OCTOBER 10, 2025 | Simone Brown Keynote
(Title forthcoming)

(Description forthcoming) Brown is a 2025-26 Global Arts + Humanities Society of Fellows Visiting Artist and associate professor in the Department of African and African Diaspora Studies at the University of Texas at Austin. She is also Research Director of Critical Surveillance Inquiry (CSI) with Good Systems, a research collaborative at the University of Texas at Austin. CSI works with scholars, organizations and communities to curate conversations, exhibitions and research that examine the implications of surveillance technologies. Brown’s current project, Like the Mixture of Charcoal and Darkness, examines the interventions made by artists whose works grapple with the surveillance of Black life, from policing, privacy, smart dust and the FBI’s COINTELPRO to encryption, electronic waste and artificial intelligence.

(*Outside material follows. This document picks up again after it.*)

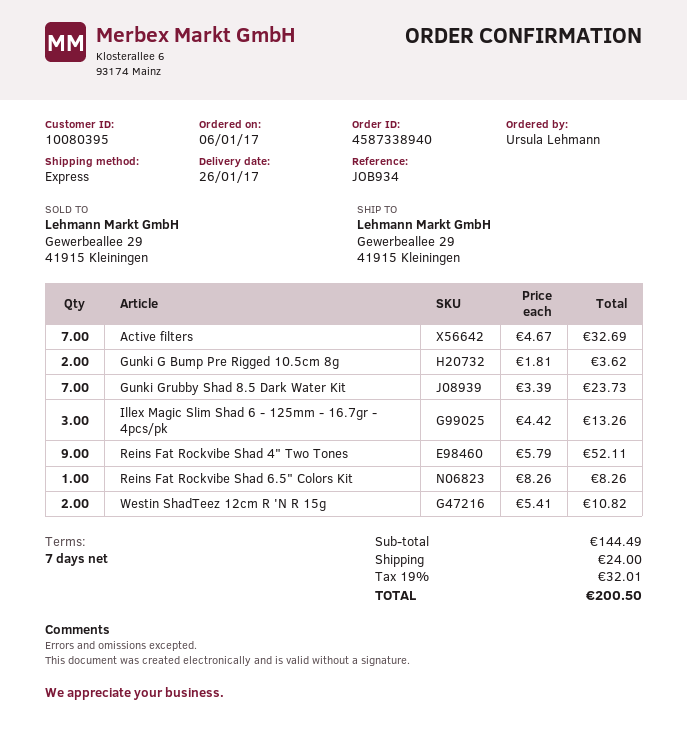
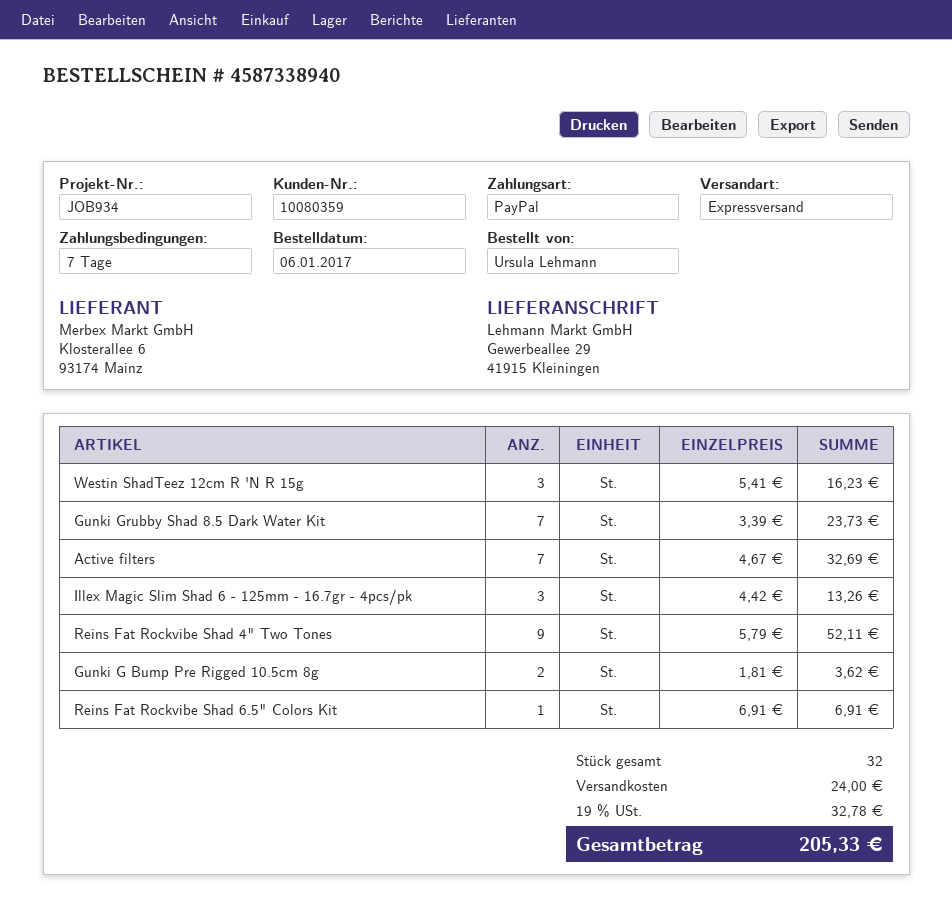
customer number: 10080395 -> 10080359
Reins Fat Rockvibe Shad 6.5" Colors Kit: 1 x 8.26 = 8.26 -> 1 x 6.91 = 6.91
Westin ShadTeez 12cm R 'N R 15g: 2 x 5.41 = 10.82 -> 3 x 5.41 = 16.23
tax: 19% = 32.01 -> 19% = 32.78
total: 200.50 -> 205.33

NOVEMBER 14, 2025 | Katherine Behar
(Event title forthcoming)

Behar is a 2025-26 Global Arts + Humanities Society of Fellows Visiting Artist and professor at Baruch College, City University of New York, where she heads the New Media Arts program and runs New Media Artspace. She is a new media and performance artist, writer and theorist; her work focuses on contemporary art practices and digital culture; embodiment and representation in data; automation and labor politics; and interface ethics. She is the author/editor/curator of numerous books and exhibition. Her project this year, Inside Outsourcing combines robots and fiber art, and consists of robot-made/human-mended basketry sculptures, a video installation and motion capture kinetics.